After microbiological quality analysis it was found that, except the Nagal and Boroi from Mohammadpur and Mirpur outlet, respectively, all the samples were contaminated with unsatisfactory level of aerobic bacteria and/or yeasts and molds according to the guidelines provided by WQAS, 2009. Although date flesh is reported to contain high sugar content and antimicrobial components like tannins (around 2.5%), which is inhibitory to a certain load of both bacteria and fungi [811], these levels of microbial contamination (Table 2) are clearly indicating poor hygiene and handling practices during postharvest processing of the fruits.
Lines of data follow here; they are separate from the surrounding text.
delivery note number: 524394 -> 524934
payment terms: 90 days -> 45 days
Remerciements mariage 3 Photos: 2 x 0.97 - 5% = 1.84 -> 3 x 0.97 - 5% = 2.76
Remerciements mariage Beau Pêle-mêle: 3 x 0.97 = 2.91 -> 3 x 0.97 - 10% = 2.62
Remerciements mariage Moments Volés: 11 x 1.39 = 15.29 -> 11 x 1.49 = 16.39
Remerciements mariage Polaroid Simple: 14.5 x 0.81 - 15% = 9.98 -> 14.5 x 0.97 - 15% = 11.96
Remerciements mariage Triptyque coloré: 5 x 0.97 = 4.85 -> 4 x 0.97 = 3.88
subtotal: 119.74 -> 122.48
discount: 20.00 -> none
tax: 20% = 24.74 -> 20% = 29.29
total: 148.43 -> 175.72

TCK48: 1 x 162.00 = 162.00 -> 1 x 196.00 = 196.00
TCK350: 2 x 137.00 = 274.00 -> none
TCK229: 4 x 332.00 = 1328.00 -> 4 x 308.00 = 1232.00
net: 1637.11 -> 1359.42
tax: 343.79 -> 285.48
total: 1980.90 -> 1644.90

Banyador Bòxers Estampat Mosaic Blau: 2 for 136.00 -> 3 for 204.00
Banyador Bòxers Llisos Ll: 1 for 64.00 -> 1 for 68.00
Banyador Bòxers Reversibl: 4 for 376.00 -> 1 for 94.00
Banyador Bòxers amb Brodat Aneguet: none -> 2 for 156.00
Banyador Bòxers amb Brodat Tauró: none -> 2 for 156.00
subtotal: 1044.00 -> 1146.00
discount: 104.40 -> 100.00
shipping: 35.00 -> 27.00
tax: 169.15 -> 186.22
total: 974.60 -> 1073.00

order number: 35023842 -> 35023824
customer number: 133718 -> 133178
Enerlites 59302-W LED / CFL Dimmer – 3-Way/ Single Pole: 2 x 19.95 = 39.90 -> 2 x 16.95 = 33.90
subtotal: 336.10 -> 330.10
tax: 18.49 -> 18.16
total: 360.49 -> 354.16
According to the visual observation during sample collection, the unsanitary conditions of the marketing areas are considered to contribute airborne microorganisms including fungal spores to the dates samples displayed openly.

Windy and dry months during cultivation may also carry toxigenic fungal spores, which can find ways to survive and germinate even in low temperature storage condition after postharvest processing [2]. Germination and multiplication of these fungal spores can introduce mycotoxins such as aflatoxins, ochratoxin, and enniatin, which are considered as a serious risk factor challenging the quality and safety of dates [12].

Our research work on microbial contamination in date samples was essentially in imported date products found in local outlets of Dhaka City, and here we found that none of the samples were contaminated with coliform bacteria and E. coli. Analysis reveals that throughout the cultivation, harvesting, processing, storage, and transportation process there are less possible routes open for the entrance of E. coli and coliform bacteria. Apart from this, the hot summer weather during the sample collection days and antibacterial activity of date flesh itself could suppress the growth or survival of these pathogenic bacteria. To prevent or reduce the microbial invasion into dates sold in open markets in developing countries like Bangladesh, the hygiene education or sanitary knowledge of vendors should be amended.

It was highly unlikely for us to have first-hand data on microbial contamination on dates related to the cultivated plants from where date samples came and therefore we did restrict our investigation to imported date samples. Therefore, subsequent comparison between dates during harvesting and after importing and selling was not outcome in this study.

4. Conclusion

In a horrifying account, 92% (23 out of 25) of date samples collected were found to have microbial contamination in ranges higher than acceptable limit recommended by WQAS. Presence of microbial contamination in fresh date is due to less or even no further processing as just tap water washing of ripen dates is done before human consumption. Considering risks associated with food safety, minimization and elimination of microbial load should be ensured by not compromising this problem. Keeping that in mind, the following is recommended: (i) in addition to ensuring proper hygienic practices during postharvest processing, treating the packaged samples with γ irradiation before storage and transportation as an effective way to mitigate the possible microbial risks is required [3]; (ii) washing the dates with food grade sanitizers before consumption is advised to assure further safety especially when the dates are purchased from local open outlets; and (iii) as it is a preliminary study to assess microbial load and contamination in food, specially date samples during Ramadan, to have scientific data, research should be extended regarding this issue.

Data Availability

The data used in the manuscript are available from the corresponding author upon request.

Conflicts of Interest

The authors declare that there are no conflicts of interest regarding the publication of this paper


We would like to acknowledge the International Programme in Chemical Sciences (IPICS), part of the International Science Programme (ISP), Uppsala University, Sweden, for their financial support of this research activity.